I know A.I might be used for replacing jobs, but that has happened many times before, and it is mostly a positive move forward like with the internet.
This is an excuse used many times but it doesn’t stand to inspection. Let’s go with robots making cars. When the auto industry had massive layoffs in the '80s the median age for factory workers assembling cars was about the early '30s. What proportion of people in their '30s make any kind of transition to stable, well-paid careers when they’re rendered redundant? (Hint: not very many.) An entire generation of the rust belt, in effect, because of automation, were shoved into poverty THAT WE STILL SEE TO THIS DAY. And that’s one sector. Automation shit-canned a whole lot of sectors and the reverberations of that have echoed throughout my entire life. (Born in the '60s.)
The only “positive move forward” seen by these traumatically devastating technologies released willy-nilly into society with no mitigation plan is that rich fuckers get richer. Because, you know, Sam Altman needs more cash and not a punch to his oh-so-punchable face.
The followup is worse.
They just published an insert from Hearst. The source of the fake list was HEARST.
Legacy media is officially dead.
The medium doesn’t matter. The behaviour does.
There’s nothing magical about “organic” either. That just means it’s based on carbon.
Way to miss the point.
The brain is a physical system. If it is matter it can be replicated, as is demonstrated by the human brain being replicated daily a mind-boggling number of times. There is absolutely nothing in principle preventing human beings at some point from replicating one, or one that functions in a similar way, at some point in the distant future.
There’s just nothing even close to that now, and never will be while capitalism fucks everything up by turning everything they have into grifts that suck up all resources for no overall gain.

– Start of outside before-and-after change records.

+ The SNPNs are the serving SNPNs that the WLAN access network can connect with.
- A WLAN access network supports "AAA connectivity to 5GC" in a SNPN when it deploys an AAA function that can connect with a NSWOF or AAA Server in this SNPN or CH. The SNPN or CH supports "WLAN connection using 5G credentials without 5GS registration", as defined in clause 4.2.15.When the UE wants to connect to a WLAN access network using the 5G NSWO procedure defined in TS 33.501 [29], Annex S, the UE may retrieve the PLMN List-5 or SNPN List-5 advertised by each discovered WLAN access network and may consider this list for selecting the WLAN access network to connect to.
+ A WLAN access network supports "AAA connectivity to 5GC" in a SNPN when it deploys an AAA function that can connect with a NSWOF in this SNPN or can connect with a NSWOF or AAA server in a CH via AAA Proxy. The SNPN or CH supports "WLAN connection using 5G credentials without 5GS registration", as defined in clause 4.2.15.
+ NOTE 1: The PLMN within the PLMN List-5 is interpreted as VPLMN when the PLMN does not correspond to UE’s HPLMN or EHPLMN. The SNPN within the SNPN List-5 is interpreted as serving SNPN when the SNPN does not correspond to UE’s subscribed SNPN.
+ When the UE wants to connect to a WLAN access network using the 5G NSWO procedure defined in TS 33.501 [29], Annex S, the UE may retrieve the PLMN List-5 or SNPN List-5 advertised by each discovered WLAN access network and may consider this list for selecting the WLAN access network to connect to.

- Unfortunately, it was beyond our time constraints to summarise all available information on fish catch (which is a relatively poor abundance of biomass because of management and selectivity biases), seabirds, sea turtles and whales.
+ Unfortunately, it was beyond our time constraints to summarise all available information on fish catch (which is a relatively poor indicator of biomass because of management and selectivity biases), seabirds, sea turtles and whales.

The problem with Searle’s Chinese Room is that he’s basically describing how the brain works. NOWHERE in the brain is there a cell (or even a group of cells) that defines “Chinese Language”. The “Chinese Language” encoding is spread out over an absolutely mind-numbing collection of cells and connections that individually each fire off on some (relatively) simple rules. No individual cell “knows” Chinese. They “know” voltage levels, chemical concentrations, and when to fire along which connection based on these.
So if we take Searle at face value … we don’t think either.
This is so obviously untrue that it’s actually amazing to see someone say it.
It’s replicated each time there’s a child made.
What, precisely, do you think a brain is?
I hate you so much right now. Have your effin’ upvote!